One study found that glucose reabsorption exhibited low splay and another also found that the titration curves for glycine showed a large amount of splay whereas those for lysine showed none[12] and the kinetics of carrier-mediated glucose transport possibly explains the level of splay in renal titration curves. As splay can be clinically important, patients with proximal tubule disease, mainly caused by hereditary nature and often in children, have a lower threshold but a normal Tm. Therefore, splay is suggested, probably because "some individual cotransporters have a low glucose affinity but maximal transport rate (renal glycosuria).[13] Studies also show that if sulfate is reabsorbed by a Tm-limited process, it will have low splay and, in animals, the limits of citrate concentration normal in the body, citrate titration curves show a large amount of splay therefore a Tm for citrate reabsorption may actually happen. Also, tubular transport is Tm-limited and the reabsorption mechanism being saturated at a plasma concentration more than 20 times than usual shows a low level of splay.[12] Renal abnormalities of glucose excretion, causing glycosuria,[14] may happen as either a result of reduced Tm for glucose or because of an abnormally wide range of nephron heterogeneity so splay of the glucose excretion curve is increased.[15][16] Two causes are also listed for splay: "heteroginicity in glomerular size, proximal tubular length and number of carrier proteins for glucose reabsorption" and variability of TmG nephrons.[17] Splay also occurs between 180 and 350 mg/dL %.[17][18][19]

References

  1. 1 2 Sembulingam, K.; Sembulingam, Prema (2012). Essentials of Medical Physiology. JP Medical Publishers. p. 323. ISBN 9350259362. Retrieved September 11, 2015.
  2. Rhoades, Rodney A.; Bell, David R. (2012). Medical Phisiology: Principles for Clinical Medicine.

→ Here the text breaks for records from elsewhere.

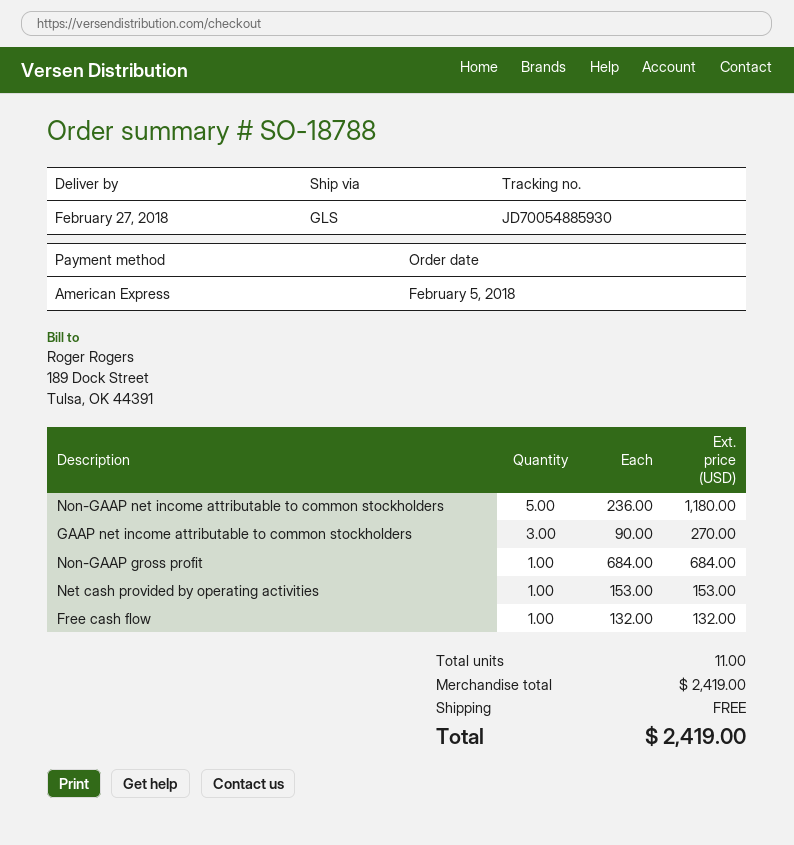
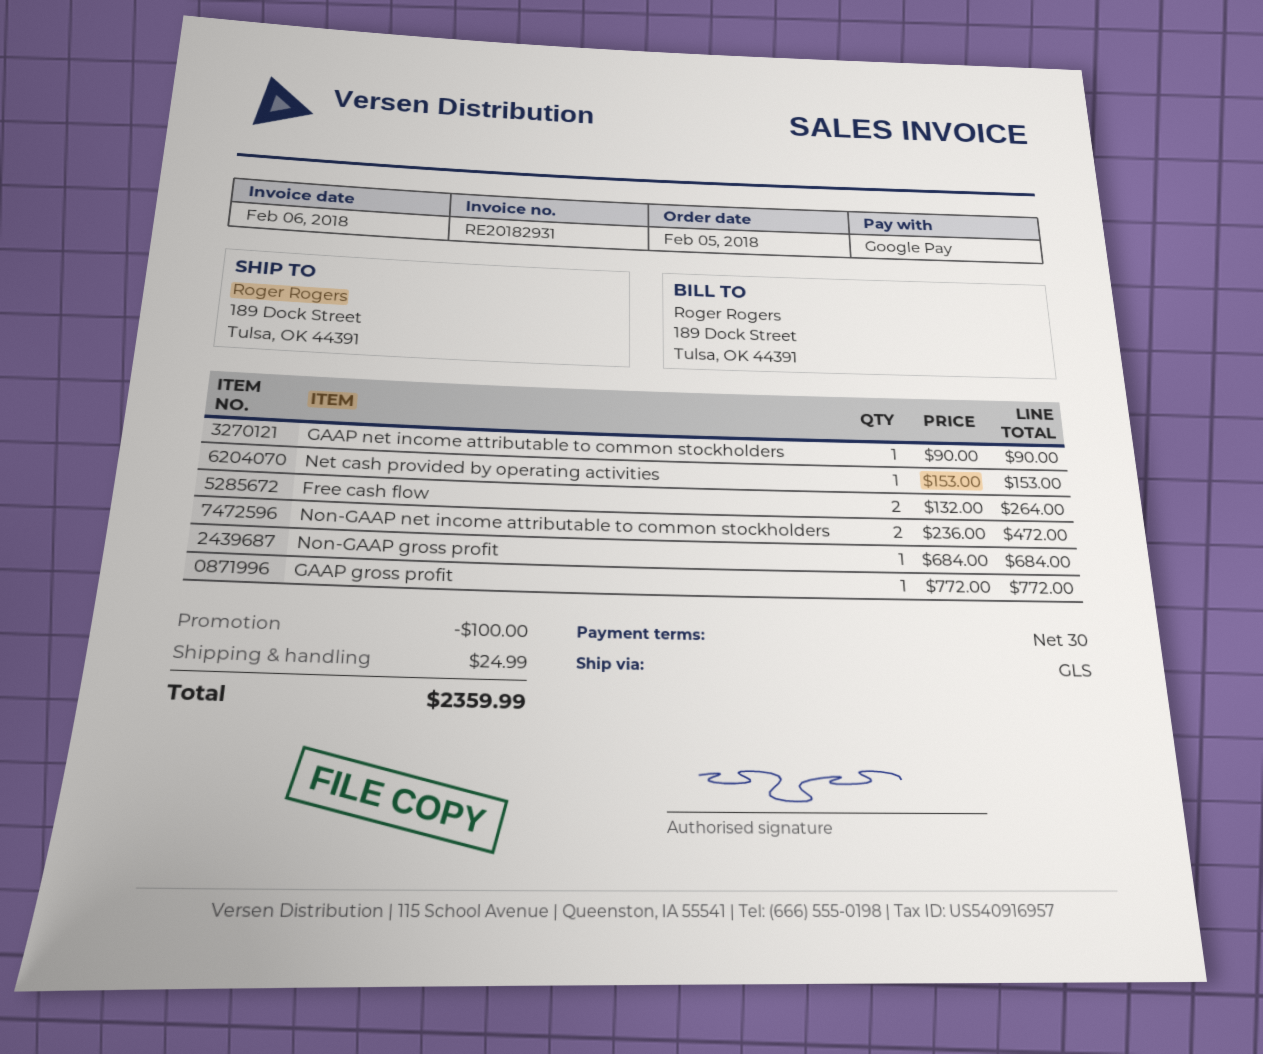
payment method: American Express -> Google Pay
Non-GAAP net income attributable to common stockholders: 5 x 236.00 = 1180.00 -> 2 x 236.00 = 472.00
GAAP net income attributable to common stockholders: 3 x 90.00 = 270.00 -> 1 x 90.00 = 90.00
Free cash flow: 1 x 132.00 = 132.00 -> 2 x 132.00 = 264.00
GAAP gross profit: none -> 1 x 772.00 = 772.00
discount: none -> 100.00
shipping: 0.00 -> 24.99
total: 2419.00 -> 2359.99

Lippincott Williams & Wilkins. pp. 399–406. ISBN 1609134273. Retrieved September 11, 2015.
  3. Feher, Joseph (2012). Quantitative Human Physiology: An Introduction. Academic Press. p. 647. ISBN 0123821630. Retrieved September 11, 2015.

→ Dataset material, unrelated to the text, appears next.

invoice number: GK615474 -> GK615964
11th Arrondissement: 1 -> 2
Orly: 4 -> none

  4. USMLE Step 1 Physiology Lecture Notes. Kaplan, Inc. 2015. p. 213. ISBN 1625236921. Retrieved September 11, 2015.
  5. Costanzo, Linda S. (2013). Physiology. Elsevier. ISBN 1455728136. Retrieved September 11, 2015.

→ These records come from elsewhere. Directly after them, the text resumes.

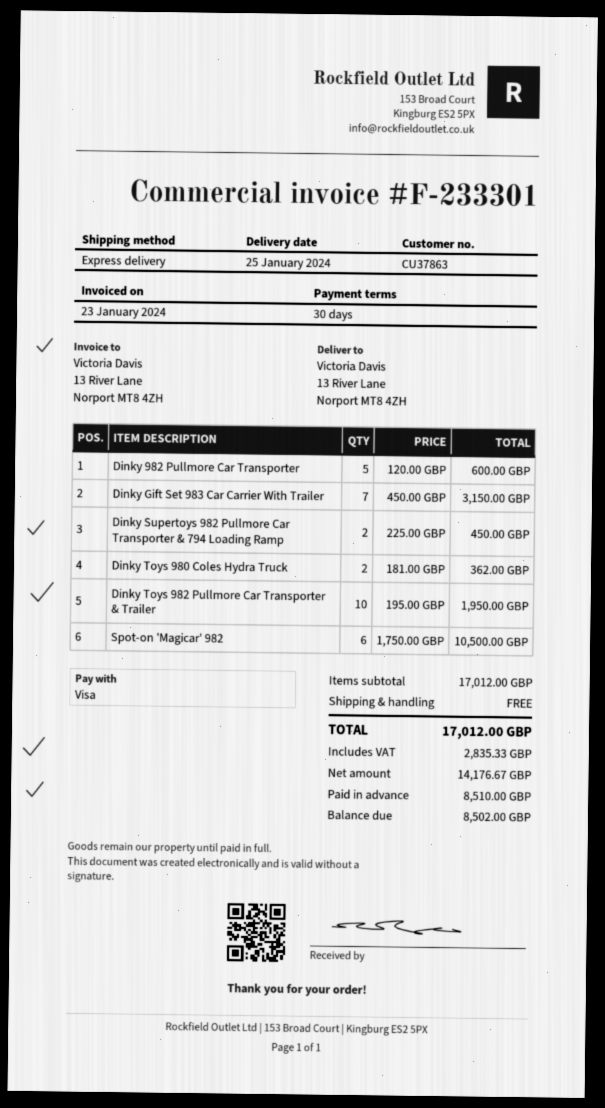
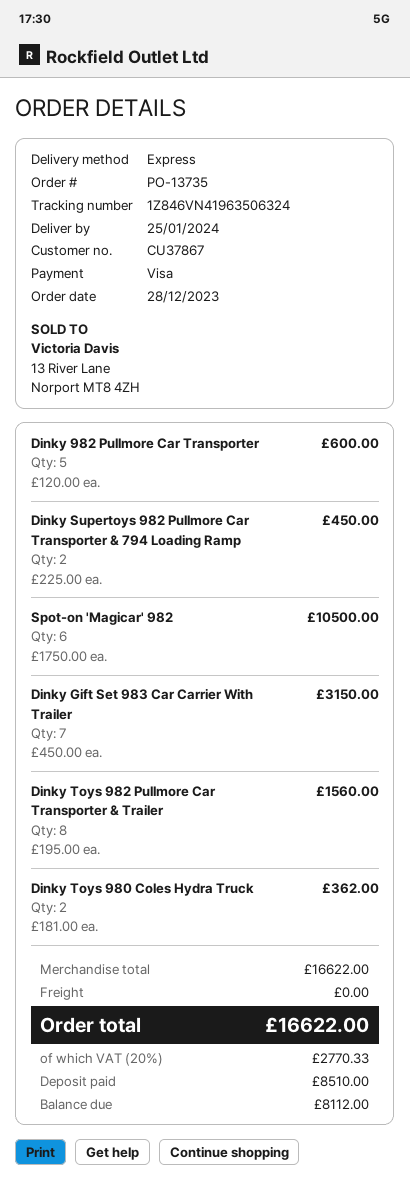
customer number: CU37863 -> CU37867
Dinky Toys 982 Pullmore Car Transporter & Trailer: 10 x 195.00 = 1950.00 -> 8 x 195.00 = 1560.00
subtotal: 17012.00 -> 16622.00
tax: 2835.33 -> 2770.33
total: 17012.00 -> 16622.00
balance: 8502.00 -> 8112.00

  6. Costanzo, Linda S. (2001). Physiology Cases and Problems. Lippincott Williams & Wilkins. pp. 177–181. ISBN 0781724821. Retrieved September 11, 2015.
  7. Joshi, Vijaya D.; Mendhuwar, Sadhana Joshi (2015). Physiology: Prep Manual for Undergraduates. Elsevier. pp. 174–175. ISBN 8131238040. Retrieved September 11, 2015.
  8. Bullock, John; Boyle, Joseph; Wang, Michael B. (2001). Physiology, Volume 578. Lippincott Williams & Wilkins. pp. 348–349. ISBN 0683306030. Retrieved September 11, 2015.
  9. Sanoop, K. S.; Mridul, G. S.; Nishanth, P. S. (2012). Physicon - The Reliable Icon In Physiology. JP Medical. pp. 125–359. ISBN 9350259001. Retrieved September 11, 2015.
  10. Janssen, Herbert F. (1994). Bucket Diagrams: A Problem-solving Approach to Renal Physiology. Texas Tech University Press. p. 172. ISBN 0896723232. Retrieved September 11, 2015.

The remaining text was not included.